→ Work instructions
In the entries that follow, identify the line containing "subtotal: 889039.47 -> 884771.46" and return it together with all later lines, exactly as they appear.

→ Data
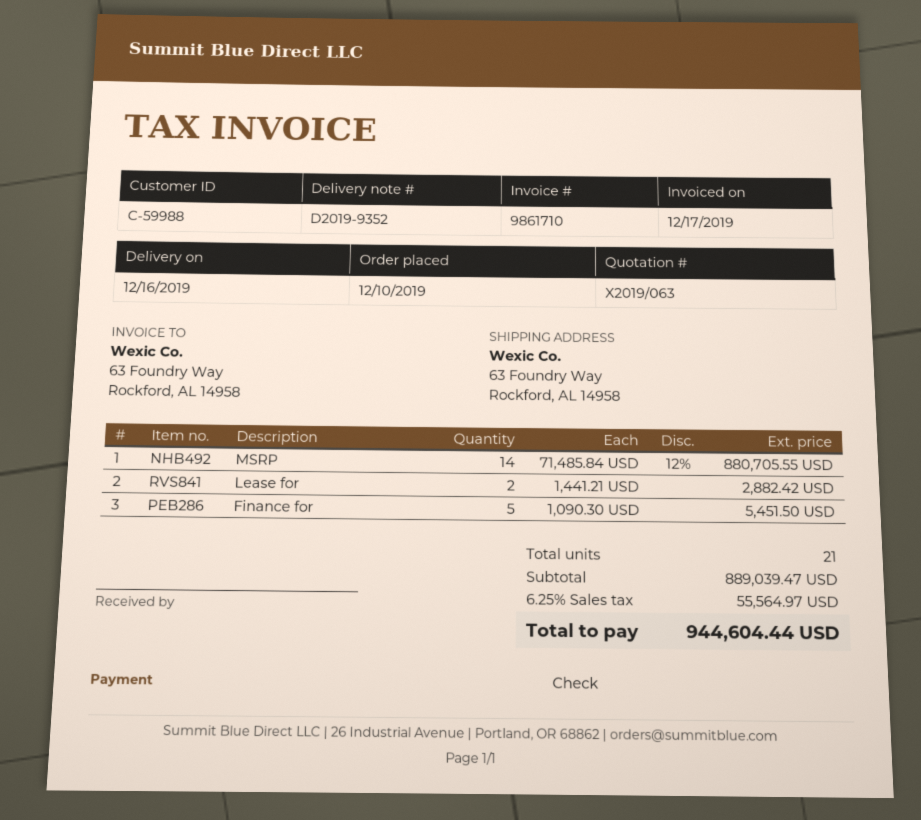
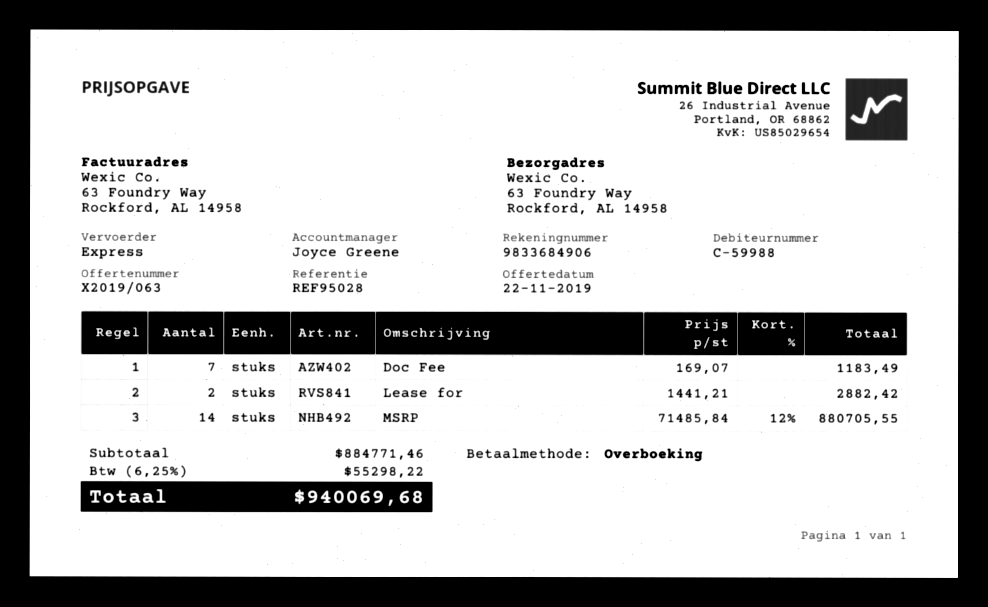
payment method: cheque -> bank transfer
Finance for: 5 x 1090.30 = 5451.50 -> none
Doc Fee: none -> 7 x 169.07 = 1183.49
subtotal: 889039.47 -> 884771.46
tax: 6.25% = 55564.97 -> 6.25% = 55298.22
total: 944604.44 -> 940069.68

→ Answer
subtotal: 889039.47 -> 884771.46
tax: 6.25% = 55564.97 -> 6.25% = 55298.22
total: 944604.44 -> 940069.68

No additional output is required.